Problem to work on
Your answer should consist only of the line with "of heavily Biden" and the lines after it, reproduced exactly through the end of the entries below.
▼
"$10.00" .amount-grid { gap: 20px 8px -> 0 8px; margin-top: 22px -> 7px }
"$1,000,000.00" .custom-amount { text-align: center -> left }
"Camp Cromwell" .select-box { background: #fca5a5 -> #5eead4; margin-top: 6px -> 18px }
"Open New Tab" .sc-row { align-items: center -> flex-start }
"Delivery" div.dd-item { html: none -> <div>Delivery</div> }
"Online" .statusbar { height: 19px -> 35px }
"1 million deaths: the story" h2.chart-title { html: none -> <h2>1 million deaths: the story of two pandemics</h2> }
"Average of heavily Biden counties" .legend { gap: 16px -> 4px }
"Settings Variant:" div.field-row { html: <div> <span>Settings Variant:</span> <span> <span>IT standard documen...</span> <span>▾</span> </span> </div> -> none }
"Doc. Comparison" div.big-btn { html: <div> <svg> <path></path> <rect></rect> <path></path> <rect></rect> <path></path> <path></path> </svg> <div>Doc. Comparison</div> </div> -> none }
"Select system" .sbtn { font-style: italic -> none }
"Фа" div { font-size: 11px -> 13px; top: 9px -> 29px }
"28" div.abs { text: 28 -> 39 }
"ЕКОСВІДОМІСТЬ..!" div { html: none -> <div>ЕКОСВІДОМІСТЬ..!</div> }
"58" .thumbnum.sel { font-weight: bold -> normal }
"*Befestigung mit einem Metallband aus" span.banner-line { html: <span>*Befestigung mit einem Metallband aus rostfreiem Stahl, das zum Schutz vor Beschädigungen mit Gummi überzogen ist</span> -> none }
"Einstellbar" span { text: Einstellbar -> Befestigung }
▲
Exercise output
"Average of heavily Biden counties" .legend { gap: 16px -> 4px }
"Settings Variant:" div.field-row { html: <div> <span>Settings Variant:</span> <span> <span>IT standard documen...</span> <span>▾</span> </span> </div> -> none }
"Doc. Comparison" div.big-btn { html: <div> <svg> <path></path> <rect></rect> <path></path> <rect></rect> <path></path> <path></path> </svg> <div>Doc. Comparison</div> </div> -> none }
"Select system" .sbtn { font-style: italic -> none }
"Фа" div { font-size: 11px -> 13px; top: 9px -> 29px }
"28" div.abs { text: 28 -> 39 }
"ЕКОСВІДОМІСТЬ..!" div { html: none -> <div>ЕКОСВІДОМІСТЬ..!</div> }
"58" .thumbnum.sel { font-weight: bold -> normal }
"*Befestigung mit einem Metallband aus" span.banner-line { html: <span>*Befestigung mit einem Metallband aus rostfreiem Stahl, das zum Schutz vor Beschädigungen mit Gummi überzogen ist</span> -> none }
"Einstellbar" span { text: Einstellbar -> Befestigung }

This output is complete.